■ WHAT TO DO:
Exact copies of all the lines below are required, with the pictures omitted.
Top of INPUT FOR THIS TASK
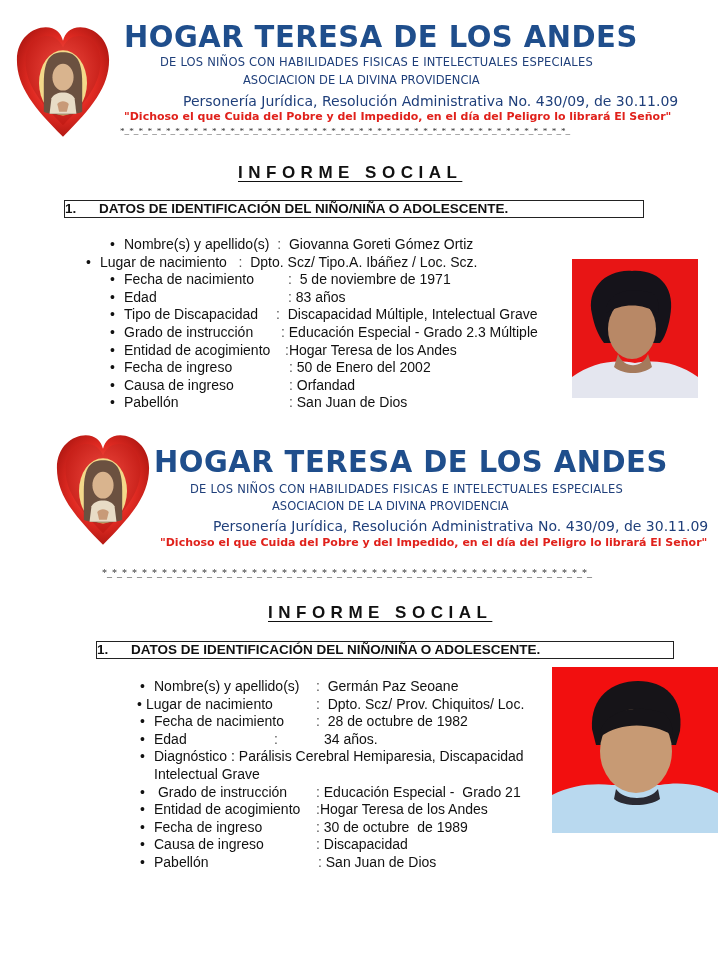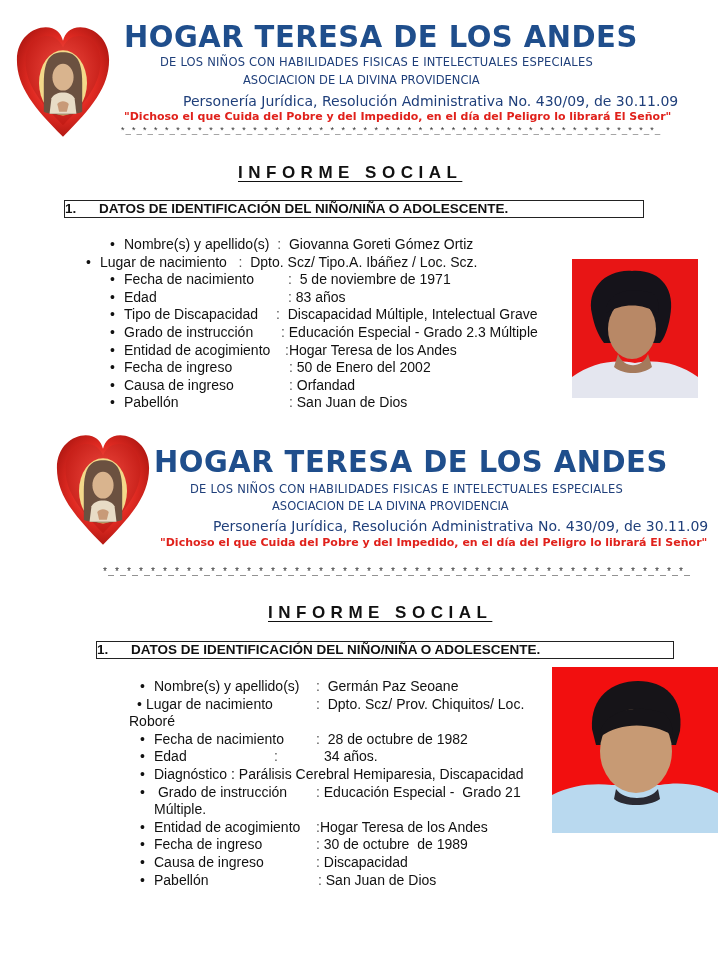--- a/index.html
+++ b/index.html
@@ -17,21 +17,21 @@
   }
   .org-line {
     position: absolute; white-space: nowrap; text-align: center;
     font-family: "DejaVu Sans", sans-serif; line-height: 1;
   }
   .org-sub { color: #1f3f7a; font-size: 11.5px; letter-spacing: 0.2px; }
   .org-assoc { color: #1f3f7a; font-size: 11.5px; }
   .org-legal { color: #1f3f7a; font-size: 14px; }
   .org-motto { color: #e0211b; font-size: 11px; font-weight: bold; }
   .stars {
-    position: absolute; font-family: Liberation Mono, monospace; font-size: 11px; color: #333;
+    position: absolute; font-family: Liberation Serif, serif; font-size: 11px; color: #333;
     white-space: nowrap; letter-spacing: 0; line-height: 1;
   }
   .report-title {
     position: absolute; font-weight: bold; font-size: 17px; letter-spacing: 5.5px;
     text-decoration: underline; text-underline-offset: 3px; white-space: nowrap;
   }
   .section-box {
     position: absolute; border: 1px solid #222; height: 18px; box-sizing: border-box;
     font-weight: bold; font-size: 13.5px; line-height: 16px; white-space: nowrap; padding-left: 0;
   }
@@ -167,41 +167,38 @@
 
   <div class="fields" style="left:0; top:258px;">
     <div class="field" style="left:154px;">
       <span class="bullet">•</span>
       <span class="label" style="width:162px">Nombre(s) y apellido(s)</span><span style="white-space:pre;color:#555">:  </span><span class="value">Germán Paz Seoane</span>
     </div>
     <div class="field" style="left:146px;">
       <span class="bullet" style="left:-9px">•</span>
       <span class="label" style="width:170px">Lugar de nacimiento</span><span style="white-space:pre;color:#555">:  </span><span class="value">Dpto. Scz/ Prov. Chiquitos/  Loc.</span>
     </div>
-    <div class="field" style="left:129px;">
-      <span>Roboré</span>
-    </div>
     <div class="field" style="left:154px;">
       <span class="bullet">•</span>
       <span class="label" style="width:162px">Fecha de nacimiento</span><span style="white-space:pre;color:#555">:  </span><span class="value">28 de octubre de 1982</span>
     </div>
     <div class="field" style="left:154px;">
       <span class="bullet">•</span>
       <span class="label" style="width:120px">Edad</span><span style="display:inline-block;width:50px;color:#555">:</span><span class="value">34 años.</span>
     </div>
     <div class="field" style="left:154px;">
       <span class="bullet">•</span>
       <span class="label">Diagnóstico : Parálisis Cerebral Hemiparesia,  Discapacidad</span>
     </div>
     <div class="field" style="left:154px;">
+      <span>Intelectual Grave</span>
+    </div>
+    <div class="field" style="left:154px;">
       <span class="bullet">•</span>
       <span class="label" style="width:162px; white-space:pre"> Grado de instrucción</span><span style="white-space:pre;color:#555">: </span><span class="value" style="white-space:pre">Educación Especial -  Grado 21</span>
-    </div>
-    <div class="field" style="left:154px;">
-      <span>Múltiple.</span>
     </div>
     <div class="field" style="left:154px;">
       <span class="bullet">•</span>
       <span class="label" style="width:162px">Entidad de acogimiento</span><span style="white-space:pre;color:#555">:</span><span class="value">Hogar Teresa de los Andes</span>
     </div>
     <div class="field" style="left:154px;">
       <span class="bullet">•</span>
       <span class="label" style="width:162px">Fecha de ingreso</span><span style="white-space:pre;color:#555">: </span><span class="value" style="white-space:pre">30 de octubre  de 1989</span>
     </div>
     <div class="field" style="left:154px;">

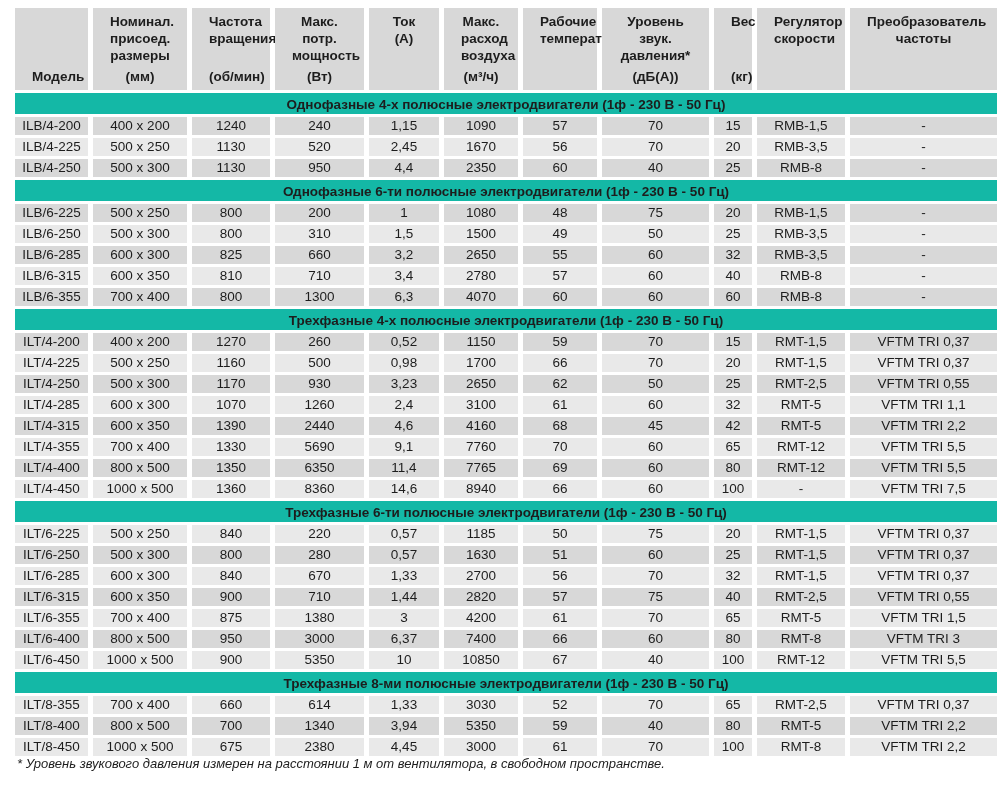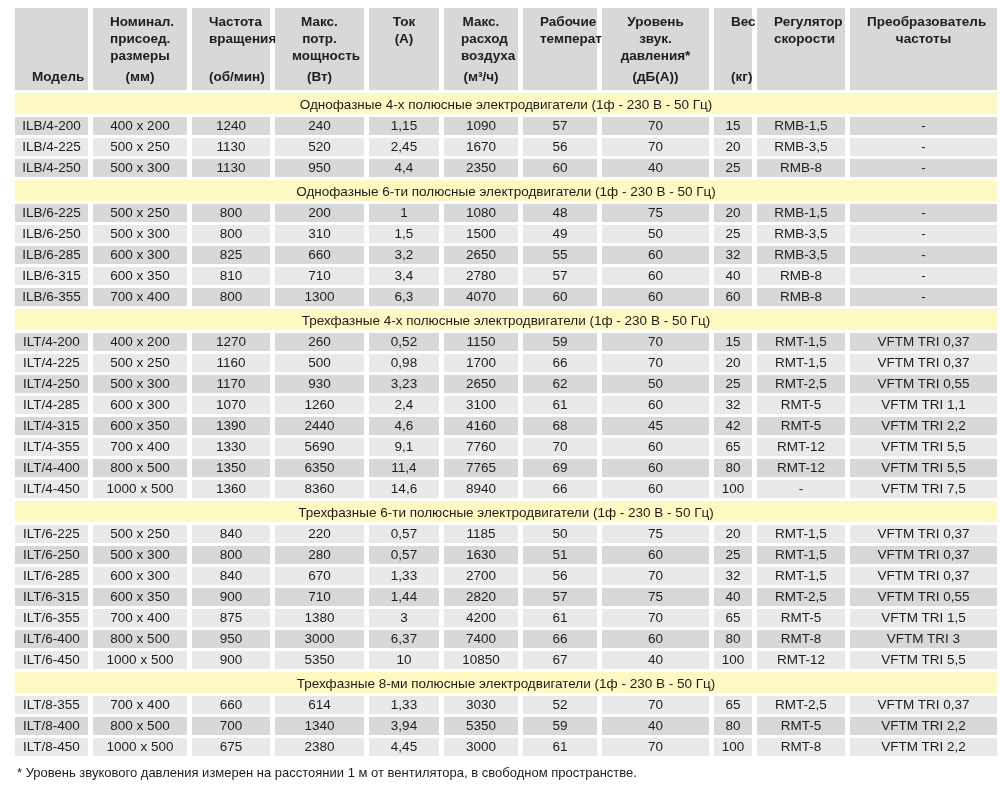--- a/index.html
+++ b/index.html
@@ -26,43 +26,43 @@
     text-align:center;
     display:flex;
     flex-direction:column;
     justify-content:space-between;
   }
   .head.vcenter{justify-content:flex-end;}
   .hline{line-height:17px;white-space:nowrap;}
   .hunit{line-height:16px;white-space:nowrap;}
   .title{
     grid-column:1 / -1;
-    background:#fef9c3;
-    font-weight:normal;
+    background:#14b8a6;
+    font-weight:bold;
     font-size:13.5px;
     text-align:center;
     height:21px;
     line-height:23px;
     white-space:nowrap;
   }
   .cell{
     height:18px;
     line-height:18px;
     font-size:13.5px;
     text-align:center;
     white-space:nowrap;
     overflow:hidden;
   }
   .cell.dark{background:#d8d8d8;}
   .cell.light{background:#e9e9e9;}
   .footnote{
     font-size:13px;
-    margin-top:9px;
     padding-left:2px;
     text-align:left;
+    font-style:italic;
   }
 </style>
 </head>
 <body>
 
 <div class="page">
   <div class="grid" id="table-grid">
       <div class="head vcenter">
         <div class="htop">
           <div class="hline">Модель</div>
Bottom of INPUT FOR THIS TASK
■ YOUR RESPONSE:
--- a/index.html
+++ b/index.html
@@ -17,21 +17,21 @@
   }
   .org-line {
     position: absolute; white-space: nowrap; text-align: center;
     font-family: "DejaVu Sans", sans-serif; line-height: 1;
   }
   .org-sub { color: #1f3f7a; font-size: 11.5px; letter-spacing: 0.2px; }
   .org-assoc { color: #1f3f7a; font-size: 11.5px; }
   .org-legal { color: #1f3f7a; font-size: 14px; }
   .org-motto { color: #e0211b; font-size: 11px; font-weight: bold; }
   .stars {
-    position: absolute; font-family: Liberation Mono, monospace; font-size: 11px; color: #333;
+    position: absolute; font-family: Liberation Serif, serif; font-size: 11px; color: #333;
     white-space: nowrap; letter-spacing: 0; line-height: 1;
   }
   .report-title {
     position: absolute; font-weight: bold; font-size: 17px; letter-spacing: 5.5px;
     text-decoration: underline; text-underline-offset: 3px; white-space: nowrap;
   }
   .section-box {
     position: absolute; border: 1px solid #222; height: 18px; box-sizing: border-box;
     font-weight: bold; font-size: 13.5px; line-height: 16px; white-space: nowrap; padding-left: 0;
   }
@@ -167,41 +167,38 @@
 
   <div class="fields" style="left:0; top:258px;">
     <div class="field" style="left:154px;">
       <span class="bullet">•</span>
       <span class="label" style="width:162px">Nombre(s) y apellido(s)</span><span style="white-space:pre;color:#555">:  </span><span class="value">Germán Paz Seoane</span>
     </div>
     <div class="field" style="left:146px;">
       <span class="bullet" style="left:-9px">•</span>
       <span class="label" style="width:170px">Lugar de nacimiento</span><span style="white-space:pre;color:#555">:  </span><span class="value">Dpto. Scz/ Prov. Chiquitos/  Loc.</span>
     </div>
-    <div class="field" style="left:129px;">
-      <span>Roboré</span>
-    </div>
     <div class="field" style="left:154px;">
       <span class="bullet">•</span>
       <span class="label" style="width:162px">Fecha de nacimiento</span><span style="white-space:pre;color:#555">:  </span><span class="value">28 de octubre de 1982</span>
     </div>
     <div class="field" style="left:154px;">
       <span class="bullet">•</span>
       <span class="label" style="width:120px">Edad</span><span style="display:inline-block;width:50px;color:#555">:</span><span class="value">34 años.</span>
     </div>
     <div class="field" style="left:154px;">
       <span class="bullet">•</span>
       <span class="label">Diagnóstico : Parálisis Cerebral Hemiparesia,  Discapacidad</span>
     </div>
     <div class="field" style="left:154px;">
+      <span>Intelectual Grave</span>
+    </div>
+    <div class="field" style="left:154px;">
       <span class="bullet">•</span>
       <span class="label" style="width:162px; white-space:pre"> Grado de instrucción</span><span style="white-space:pre;color:#555">: </span><span class="value" style="white-space:pre">Educación Especial -  Grado 21</span>
-    </div>
-    <div class="field" style="left:154px;">
-      <span>Múltiple.</span>
     </div>
     <div class="field" style="left:154px;">
       <span class="bullet">•</span>
       <span class="label" style="width:162px">Entidad de acogimiento</span><span style="white-space:pre;color:#555">:</span><span class="value">Hogar Teresa de los Andes</span>
     </div>
     <div class="field" style="left:154px;">
       <span class="bullet">•</span>
       <span class="label" style="width:162px">Fecha de ingreso</span><span style="white-space:pre;color:#555">: </span><span class="value" style="white-space:pre">30 de octubre  de 1989</span>
     </div>
     <div class="field" style="left:154px;">

--- a/index.html
+++ b/index.html
@@ -26,43 +26,43 @@
     text-align:center;
     display:flex;
     flex-direction:column;
     justify-content:space-between;
   }
   .head.vcenter{justify-content:flex-end;}
   .hline{line-height:17px;white-space:nowrap;}
   .hunit{line-height:16px;white-space:nowrap;}
   .title{
     grid-column:1 / -1;
-    background:#fef9c3;
-    font-weight:normal;
+    background:#14b8a6;
+    font-weight:bold;
     font-size:13.5px;
     text-align:center;
     height:21px;
     line-height:23px;
     white-space:nowrap;
   }
   .cell{
     height:18px;
     line-height:18px;
     font-size:13.5px;
     text-align:center;
     white-space:nowrap;
     overflow:hidden;
   }
   .cell.dark{background:#d8d8d8;}
   .cell.light{background:#e9e9e9;}
   .footnote{
     font-size:13px;
-    margin-top:9px;
     padding-left:2px;
     text-align:left;
+    font-style:italic;
   }
 </style>
 </head>
 <body>
 
 <div class="page">
   <div class="grid" id="table-grid">
       <div class="head vcenter">
         <div class="htop">
           <div class="hline">Модель</div>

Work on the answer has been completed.